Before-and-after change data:
------------------------------------------------
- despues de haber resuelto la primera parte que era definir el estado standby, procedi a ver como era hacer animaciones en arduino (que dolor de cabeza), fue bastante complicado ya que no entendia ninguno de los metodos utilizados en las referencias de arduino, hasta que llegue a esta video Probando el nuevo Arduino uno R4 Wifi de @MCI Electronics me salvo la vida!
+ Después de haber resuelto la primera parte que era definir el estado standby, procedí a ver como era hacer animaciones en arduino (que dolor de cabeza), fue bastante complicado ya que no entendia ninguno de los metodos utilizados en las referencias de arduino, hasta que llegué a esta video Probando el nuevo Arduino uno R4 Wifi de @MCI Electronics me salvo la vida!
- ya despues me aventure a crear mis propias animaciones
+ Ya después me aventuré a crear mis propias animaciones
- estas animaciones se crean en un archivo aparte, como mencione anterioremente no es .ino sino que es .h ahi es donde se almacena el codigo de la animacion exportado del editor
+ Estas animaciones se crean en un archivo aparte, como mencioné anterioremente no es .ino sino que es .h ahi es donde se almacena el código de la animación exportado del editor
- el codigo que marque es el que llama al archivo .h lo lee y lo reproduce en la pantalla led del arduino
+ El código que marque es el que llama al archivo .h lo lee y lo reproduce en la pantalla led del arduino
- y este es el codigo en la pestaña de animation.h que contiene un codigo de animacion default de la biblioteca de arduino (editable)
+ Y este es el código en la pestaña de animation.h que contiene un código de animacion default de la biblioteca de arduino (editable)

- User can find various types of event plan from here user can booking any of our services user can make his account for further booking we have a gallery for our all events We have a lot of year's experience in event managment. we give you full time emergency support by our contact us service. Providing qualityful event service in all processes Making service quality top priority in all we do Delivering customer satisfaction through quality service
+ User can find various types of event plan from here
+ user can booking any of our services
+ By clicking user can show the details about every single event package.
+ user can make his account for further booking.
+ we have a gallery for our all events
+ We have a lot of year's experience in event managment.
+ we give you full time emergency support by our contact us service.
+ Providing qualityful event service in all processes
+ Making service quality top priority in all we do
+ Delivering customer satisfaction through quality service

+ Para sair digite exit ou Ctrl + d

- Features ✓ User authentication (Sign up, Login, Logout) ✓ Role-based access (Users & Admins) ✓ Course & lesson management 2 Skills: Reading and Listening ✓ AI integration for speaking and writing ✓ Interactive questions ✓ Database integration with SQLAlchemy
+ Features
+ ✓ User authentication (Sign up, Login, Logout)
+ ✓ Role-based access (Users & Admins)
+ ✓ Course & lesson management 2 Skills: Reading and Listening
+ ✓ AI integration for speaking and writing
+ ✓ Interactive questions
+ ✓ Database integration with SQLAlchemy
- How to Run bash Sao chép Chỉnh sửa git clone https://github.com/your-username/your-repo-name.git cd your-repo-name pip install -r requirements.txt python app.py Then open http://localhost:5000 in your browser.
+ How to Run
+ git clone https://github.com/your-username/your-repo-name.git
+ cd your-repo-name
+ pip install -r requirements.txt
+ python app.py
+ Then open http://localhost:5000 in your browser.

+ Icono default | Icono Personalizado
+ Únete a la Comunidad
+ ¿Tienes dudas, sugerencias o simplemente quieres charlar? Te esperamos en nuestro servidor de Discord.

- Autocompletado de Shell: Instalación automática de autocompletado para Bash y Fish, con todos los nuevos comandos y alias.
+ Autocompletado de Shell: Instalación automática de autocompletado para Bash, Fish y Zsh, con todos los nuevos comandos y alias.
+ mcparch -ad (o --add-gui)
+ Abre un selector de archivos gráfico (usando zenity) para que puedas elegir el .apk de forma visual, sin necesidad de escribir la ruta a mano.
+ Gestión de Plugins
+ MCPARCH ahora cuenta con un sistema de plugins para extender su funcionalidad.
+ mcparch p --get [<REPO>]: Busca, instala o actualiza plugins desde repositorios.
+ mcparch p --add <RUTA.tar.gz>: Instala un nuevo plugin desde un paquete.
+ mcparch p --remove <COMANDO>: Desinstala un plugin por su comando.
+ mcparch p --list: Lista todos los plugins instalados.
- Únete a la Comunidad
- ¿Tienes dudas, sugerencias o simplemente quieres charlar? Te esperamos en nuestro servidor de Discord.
------------------------------------------------
• [What is being asked]
Copy all the records above exactly, missing none.

• [Your solution]
- despues de haber resuelto la primera parte que era definir el estado standby, procedi a ver como era hacer animaciones en arduino (que dolor de cabeza), fue bastante complicado ya que no entendia ninguno de los metodos utilizados en las referencias de arduino, hasta que llegue a esta video Probando el nuevo Arduino uno R4 Wifi de @MCI Electronics me salvo la vida!
+ Después de haber resuelto la primera parte que era definir el estado standby, procedí a ver como era hacer animaciones en arduino (que dolor de cabeza), fue bastante complicado ya que no entendia ninguno de los metodos utilizados en las referencias de arduino, hasta que llegué a esta video Probando el nuevo Arduino uno R4 Wifi de @MCI Electronics me salvo la vida!
- ya despues me aventure a crear mis propias animaciones
+ Ya después me aventuré a crear mis propias animaciones
- estas animaciones se crean en un archivo aparte, como mencione anterioremente no es .ino sino que es .h ahi es donde se almacena el codigo de la animacion exportado del editor
+ Estas animaciones se crean en un archivo aparte, como mencioné anterioremente no es .ino sino que es .h ahi es donde se almacena el código de la animación exportado del editor
- el codigo que marque es el que llama al archivo .h lo lee y lo reproduce en la pantalla led del arduino
+ El código que marque es el que llama al archivo .h lo lee y lo reproduce en la pantalla led del arduino
- y este es el codigo en la pestaña de animation.h que contiene un codigo de animacion default de la biblioteca de arduino (editable)
+ Y este es el código en la pestaña de animation.h que contiene un código de animacion default de la biblioteca de arduino (editable)

- User can find various types of event plan from here user can booking any of our services user can make his account for further booking we have a gallery for our all events We have a lot of year's experience in event managment. we give you full time emergency support by our contact us service. Providing qualityful event service in all processes Making service quality top priority in all we do Delivering customer satisfaction through quality service
+ User can find various types of event plan from here
+ user can booking any of our services
+ By clicking user can show the details about every single event package.
+ user can make his account for further booking.
+ we have a gallery for our all events
+ We have a lot of year's experience in event managment.
+ we give you full time emergency support by our contact us service.
+ Providing qualityful event service in all processes
+ Making service quality top priority in all we do
+ Delivering customer satisfaction through quality service

+ Para sair digite exit ou Ctrl + d

- Features ✓ User authentication (Sign up, Login, Logout) ✓ Role-based access (Users & Admins) ✓ Course & lesson management 2 Skills: Reading and Listening ✓ AI integration for speaking and writing ✓ Interactive questions ✓ Database integration with SQLAlchemy
+ Features
+ ✓ User authentication (Sign up, Login, Logout)
+ ✓ Role-based access (Users & Admins)
+ ✓ Course & lesson management 2 Skills: Reading and Listening
+ ✓ AI integration for speaking and writing
+ ✓ Interactive questions
+ ✓ Database integration with SQLAlchemy
- How to Run bash Sao chép Chỉnh sửa git clone https://github.com/your-username/your-repo-name.git cd your-repo-name pip install -r requirements.txt python app.py Then open http://localhost:5000 in your browser.
+ How to Run
+ git clone https://github.com/your-username/your-repo-name.git
+ cd your-repo-name
+ pip install -r requirements.txt
+ python app.py
+ Then open http://localhost:5000 in your browser.

+ Icono default | Icono Personalizado
+ Únete a la Comunidad
+ ¿Tienes dudas, sugerencias o simplemente quieres charlar? Te esperamos en nuestro servidor de Discord.

- Autocompletado de Shell: Instalación automática de autocompletado para Bash y Fish, con todos los nuevos comandos y alias.
+ Autocompletado de Shell: Instalación automática de autocompletado para Bash, Fish y Zsh, con todos los nuevos comandos y alias.
+ mcparch -ad (o --add-gui)
+ Abre un selector de archivos gráfico (usando zenity) para que puedas elegir el .apk de forma visual, sin necesidad de escribir la ruta a mano.
+ Gestión de Plugins
+ MCPARCH ahora cuenta con un sistema de plugins para extender su funcionalidad.
+ mcparch p --get [<REPO>]: Busca, instala o actualiza plugins desde repositorios.
+ mcparch p --add <RUTA.tar.gz>: Instala un nuevo plugin desde un paquete.
+ mcparch p --remove <COMANDO>: Desinstala un plugin por su comando.
+ mcparch p --list: Lista todos los plugins instalados.
- Únete a la Comunidad
- ¿Tienes dudas, sugerencias o simplemente quieres charlar? Te esperamos en nuestro servidor de Discord.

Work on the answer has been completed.